While this is a basic truth of humanity, the understanding of it as such has been gradually chipped away through societal changes. Increasing non-marital childbearing, divorce rates, separation between sex and procreation through either (on the one hand) contraception or abortion or (on the other) in vitro fertilization, scientific experiments on embryonic human life, etc. have all served to dull our sense of the relationship that should exist between men, women, and their children. Despite any thoughts or feelings that two people subjectively may have about their relationship, when they come together in a sexual act, they are participating in that-which-creates-life. And at that point, when life is created from an act that they chose, the man and woman are no longer the only people involved or the only people who get to define their relationship. They have a responsibility to the person they created by virtue of the simple fact that they created them. The child did not choose to come into existence, and he or she becomes the recipient of whatever heritage his or her parents offer. When this heritage is stability and a dedication to the child’s growth and education, it is no more than what the child deserves. Marriage provides justice for the child.
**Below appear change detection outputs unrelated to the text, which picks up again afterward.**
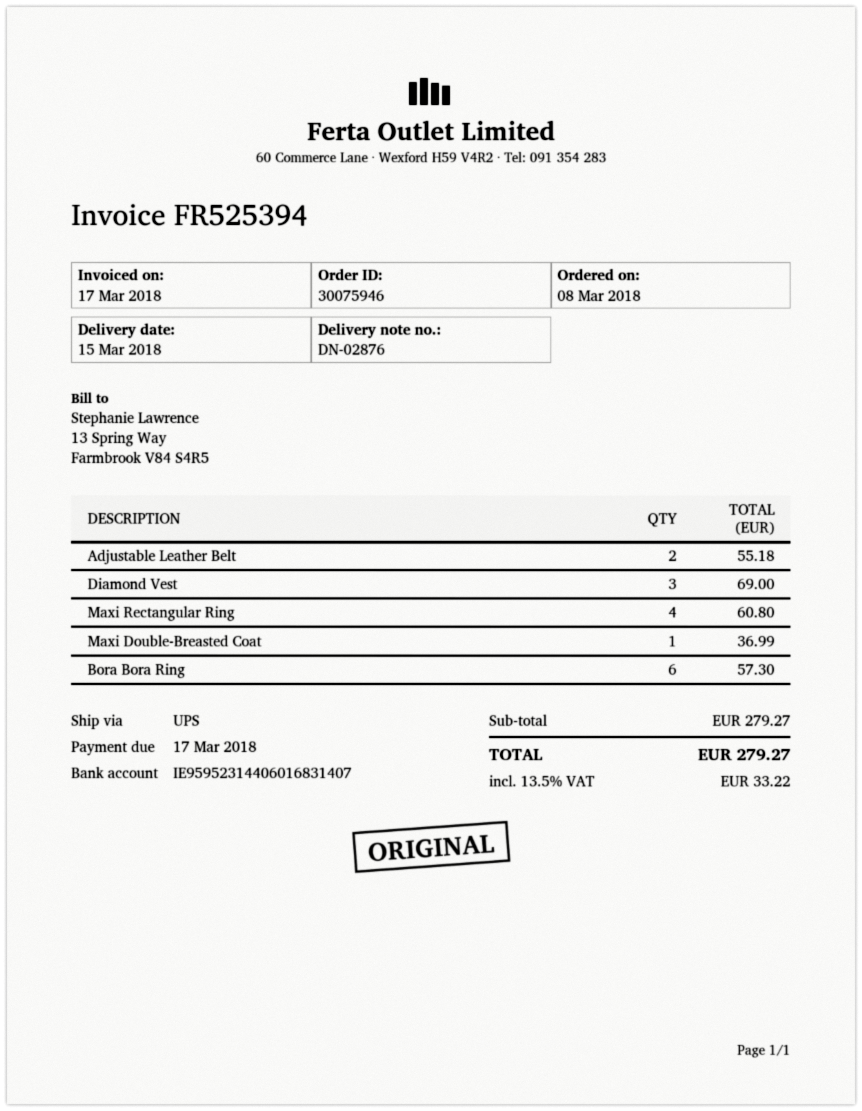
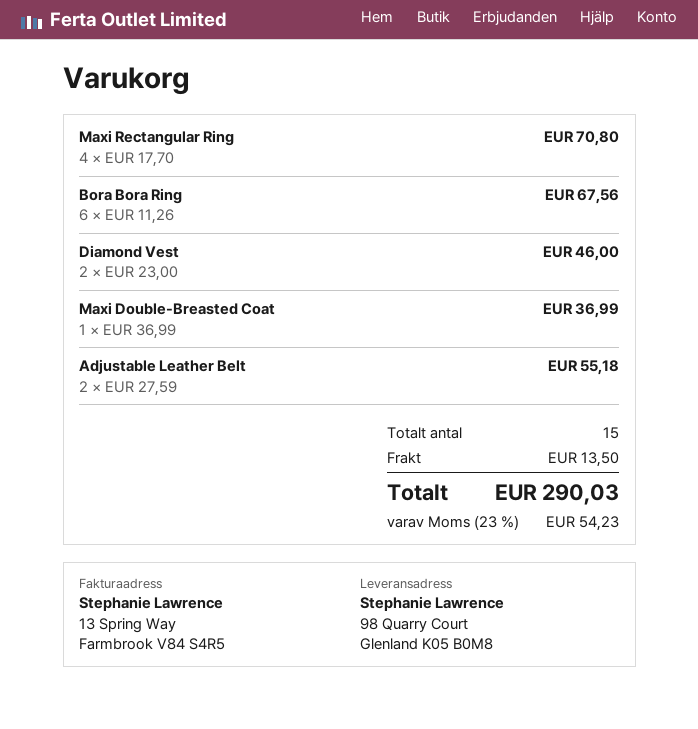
Diamond Vest: 3 for 69.00 -> 2 for 46.00
Maxi Rectangular Ring: 4 for 60.80 -> 4 for 70.80
Bora Bora Ring: 6 for 57.30 -> 6 for 67.56
shipping: none -> 13.50
tax: 13.5% = 33.22 -> 23% = 54.23
total: 279.27 -> 290.03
If you have children, spend a little time today in prayer recalling that they are gifts. Think about how they were not owed to you and that you did not “deserve” them or have a “right” to them. If you do not have children, pay attention today to the way that others speak of their children and seek to remind them that they are gifts.
Another idea is to tell a family story (or two) at lunch about your parents and some of their interactions, and/or how you seek to be a good mother or father to your children.